<<<<

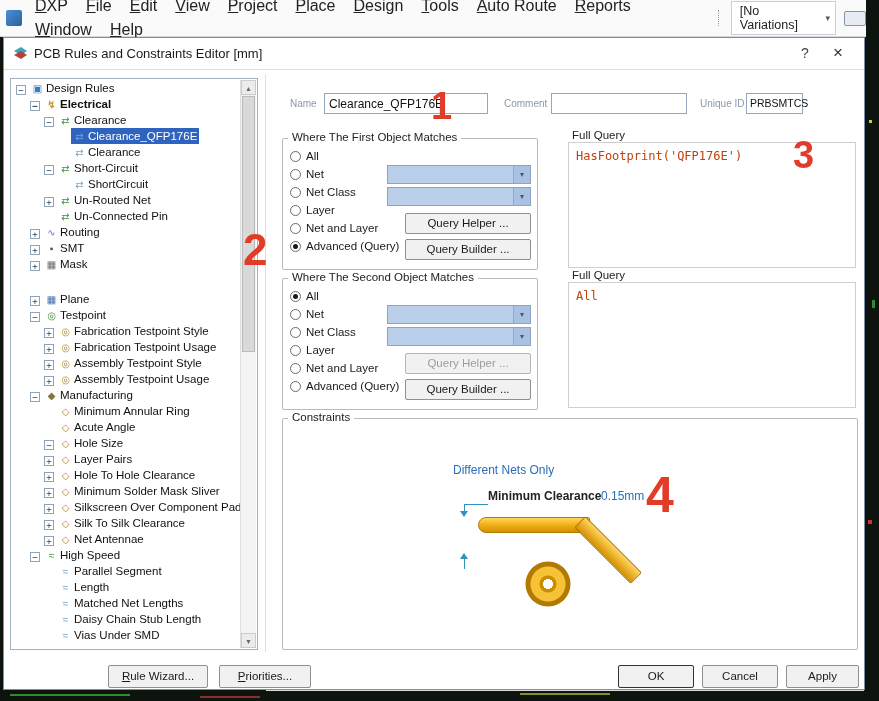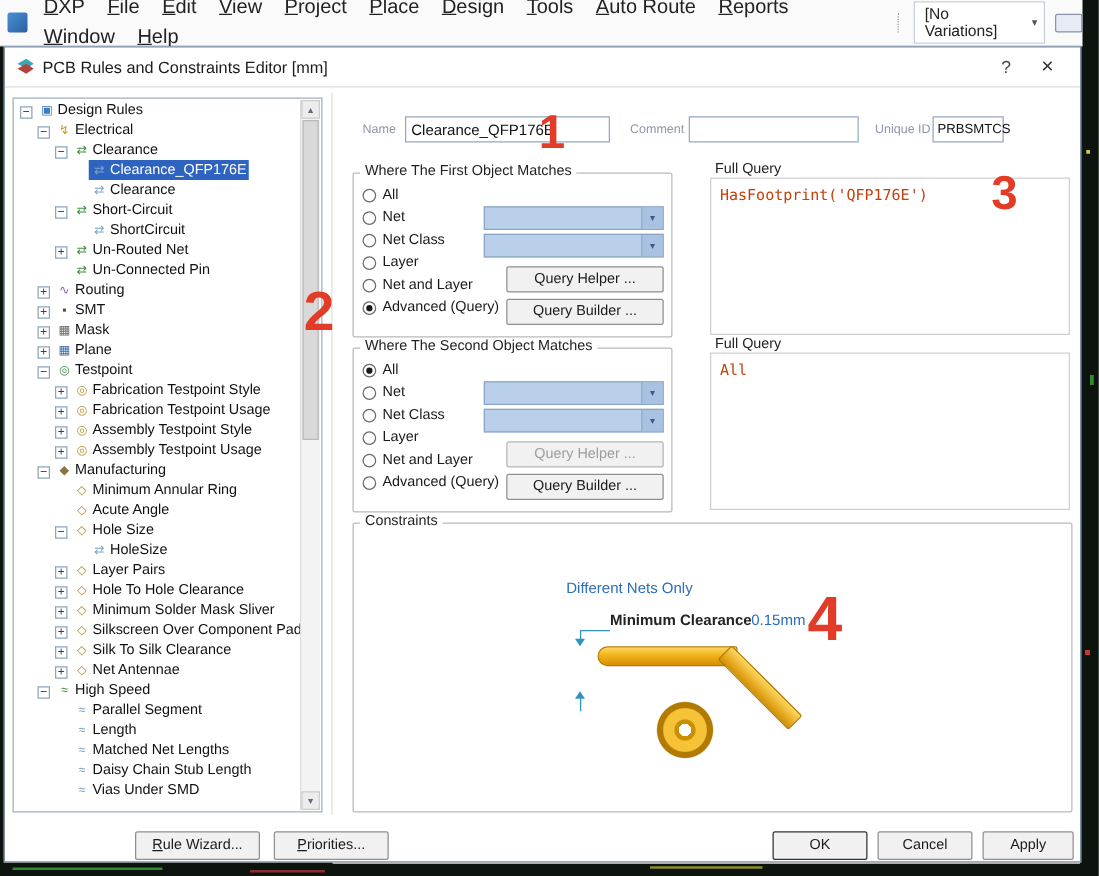"− ↯ Electrical" div.trow { font-weight: none -> bold }
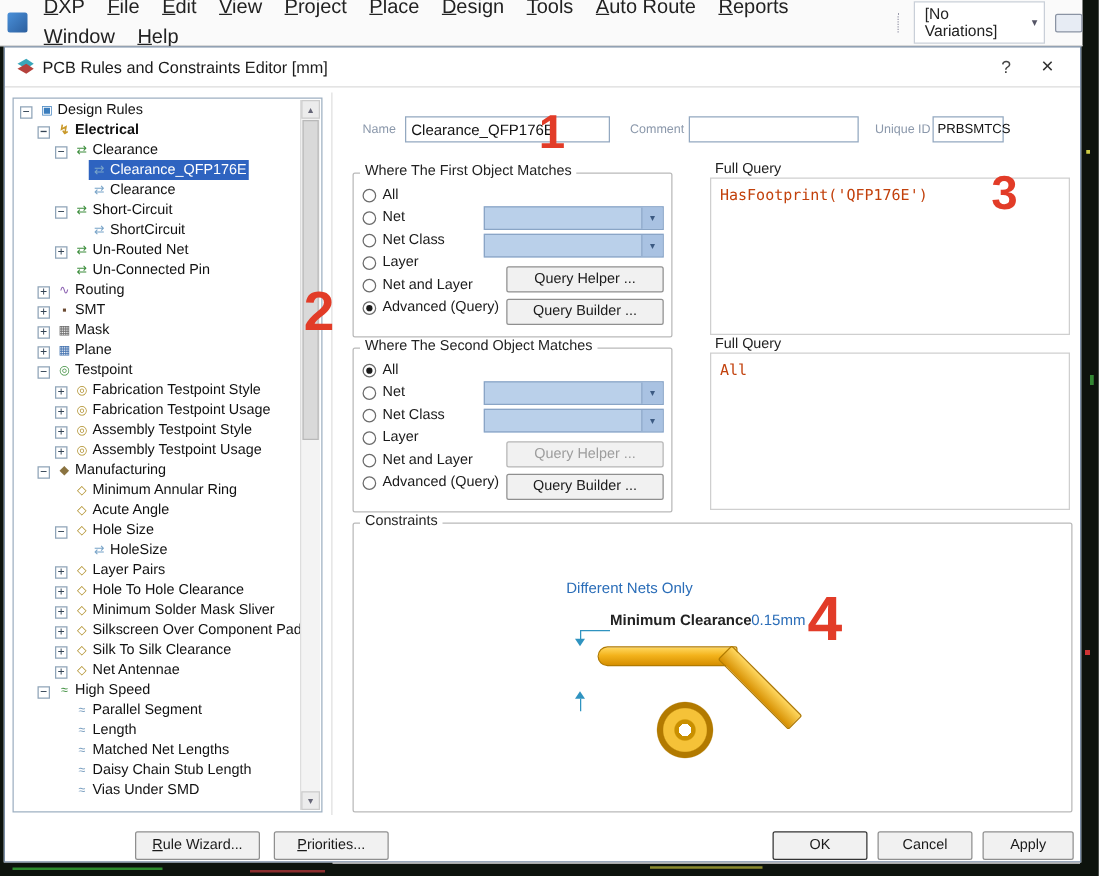"+ ▦ Plane" div.trow { margin-top: none -> 19px }
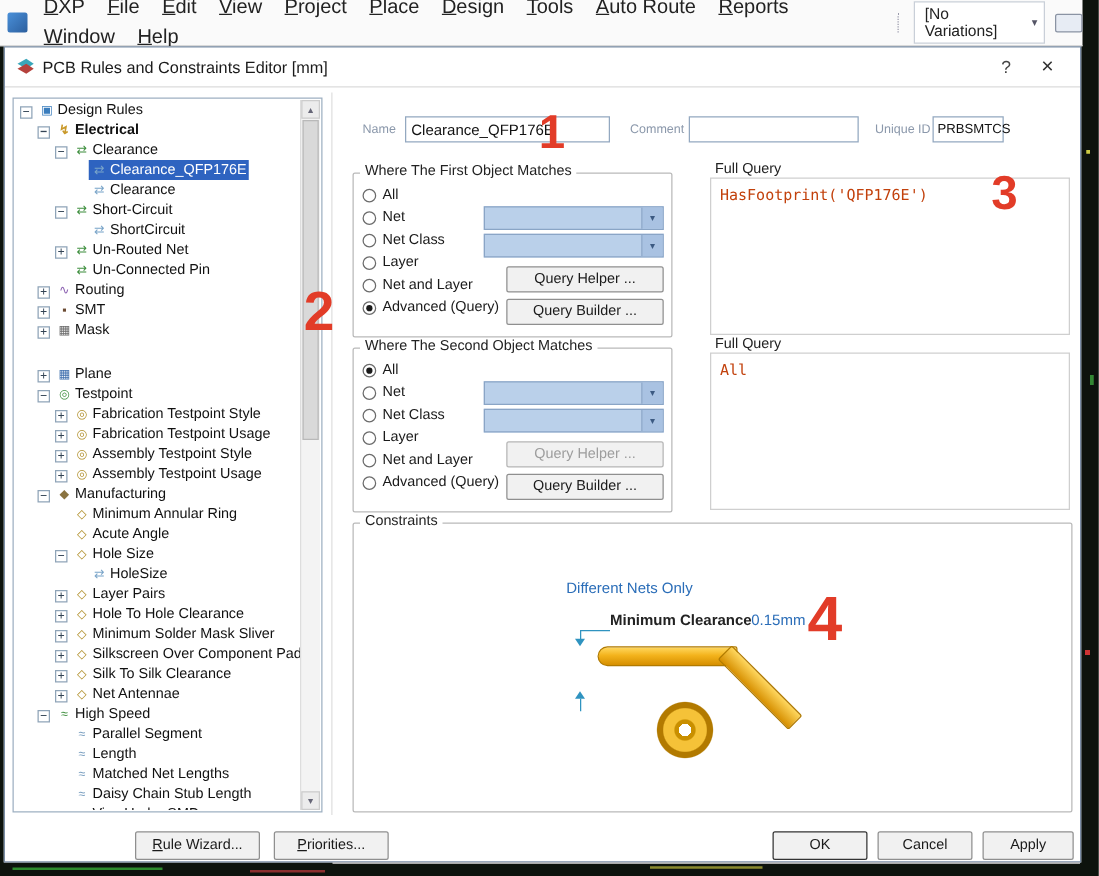"⇄ HoleSize" div.trow { html: <div><span></span><span><span>⇄</span><span>HoleSize</span></span></div> -> none }
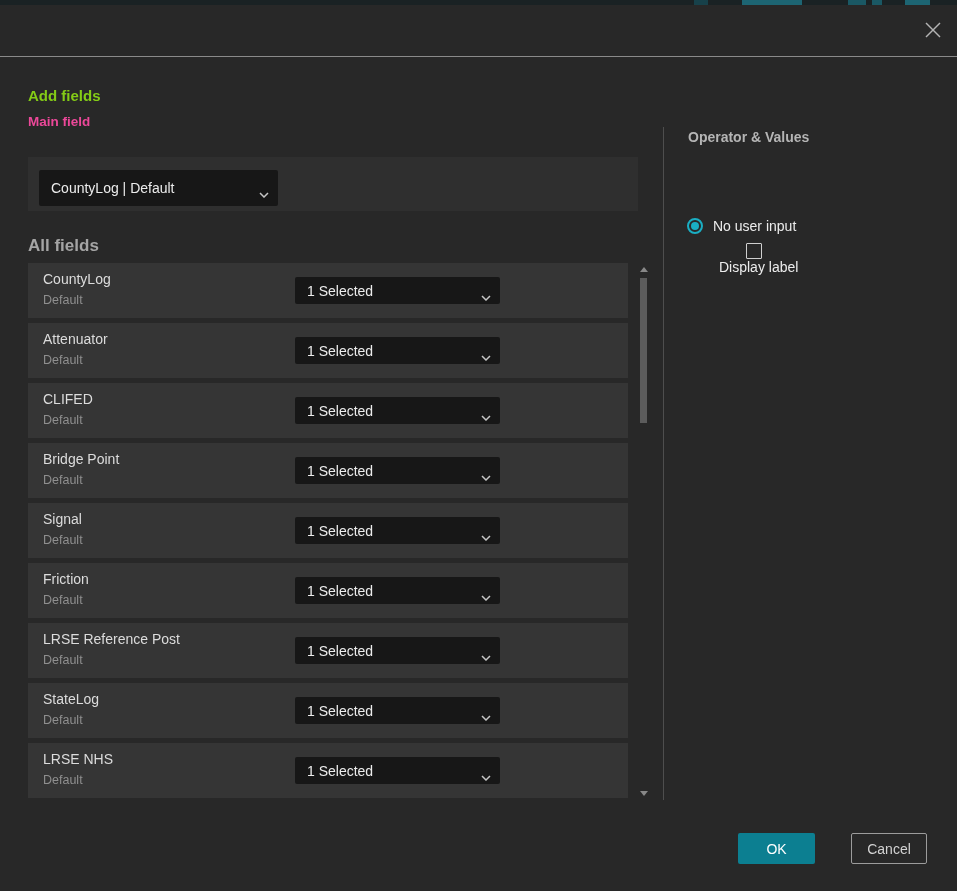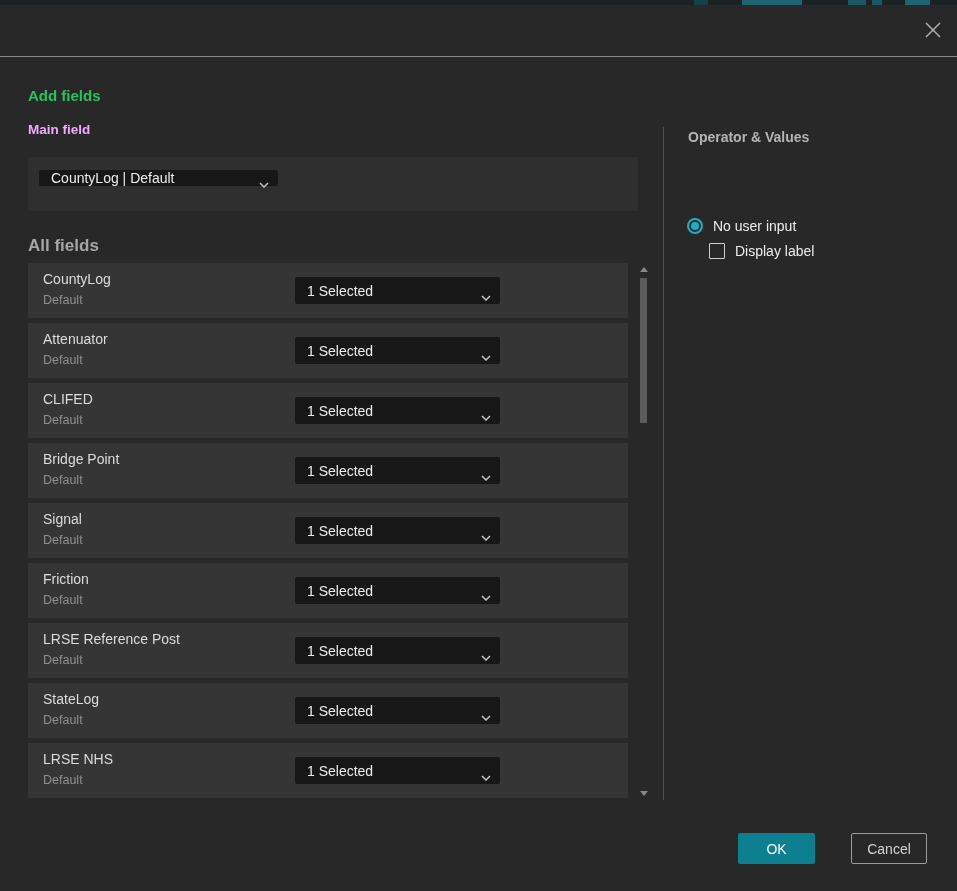"Add fields" .h-add { color: #22c55e -> #84cc16 }
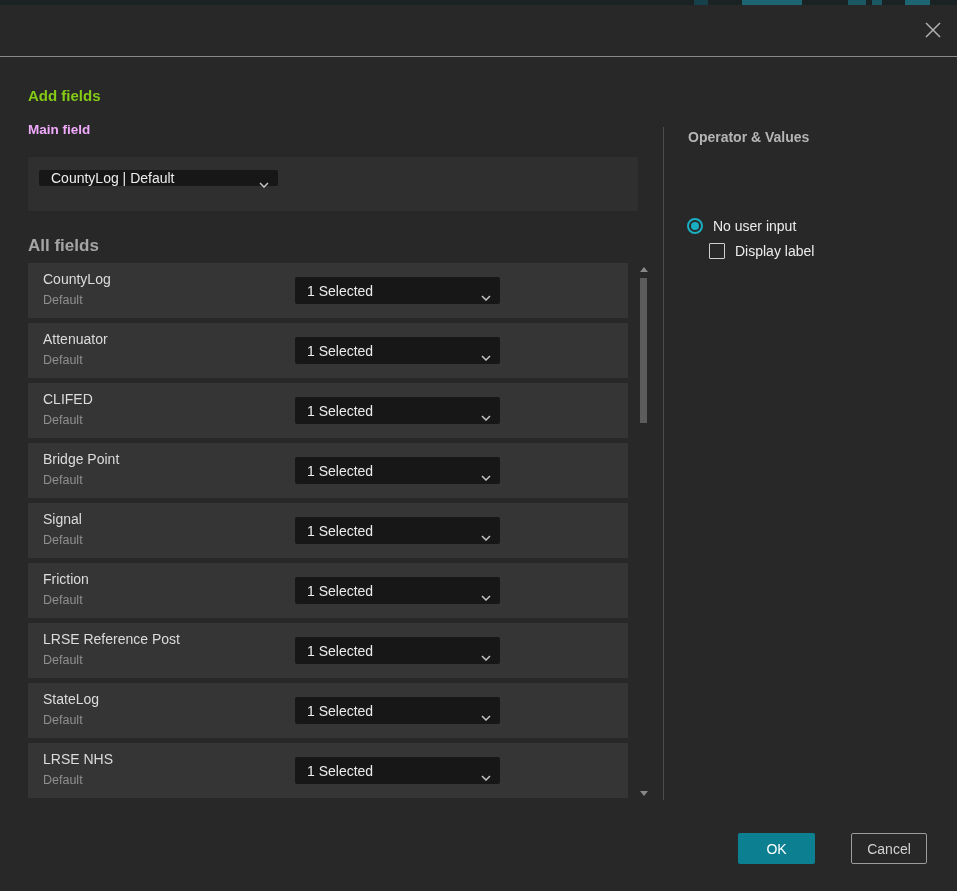"Main field" .h-main { color: #f0abfc -> #ec4899; top: 117px -> 109px }
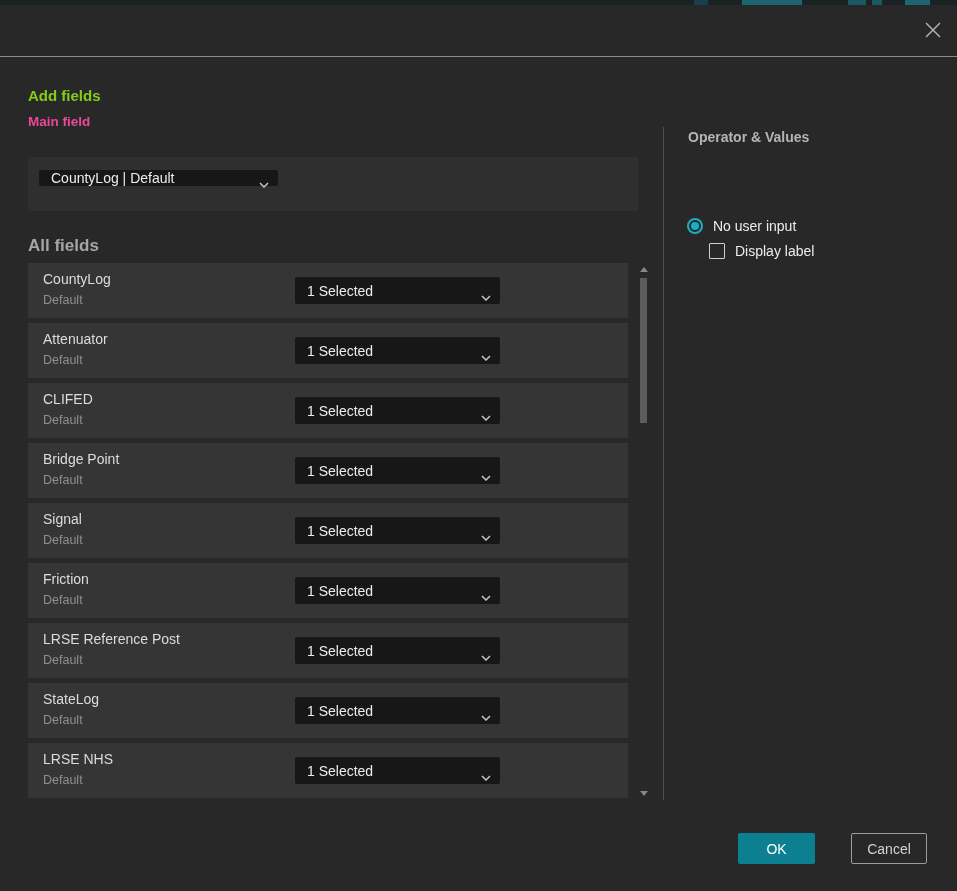"CountyLog | Default" .select { height: 16px -> 36px }
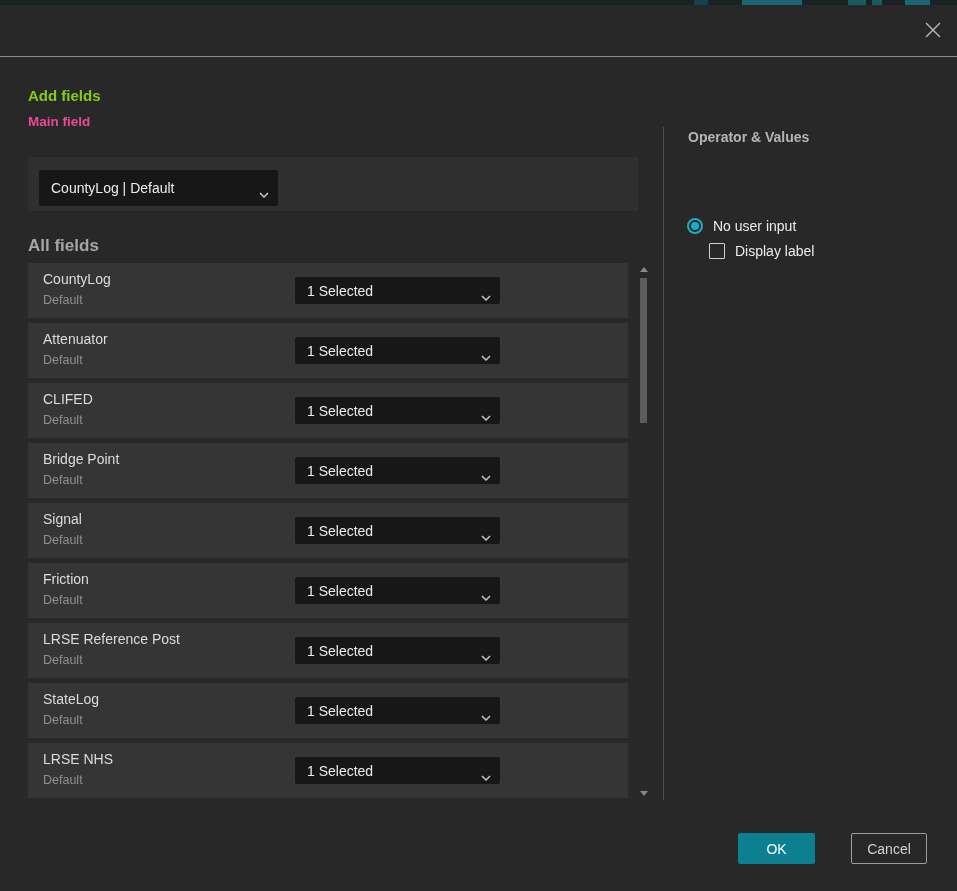"Display label" .check-row { flex-direction: none -> column }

>>>>

● **Your task**: Before copying, set the pictures aside; then reproduce each entry above exactly.

● **Solved problem**:
"− ↯ Electrical" div.trow { font-weight: none -> bold }
"+ ▦ Plane" div.trow { margin-top: none -> 19px }
"⇄ HoleSize" div.trow { html: <div><span></span><span><span>⇄</span><span>HoleSize</span></span></div> -> none }
"Add fields" .h-add { color: #22c55e -> #84cc16 }
"Main field" .h-main { color: #f0abfc -> #ec4899; top: 117px -> 109px }
"CountyLog | Default" .select { height: 16px -> 36px }
"Display label" .check-row { flex-direction: none -> column }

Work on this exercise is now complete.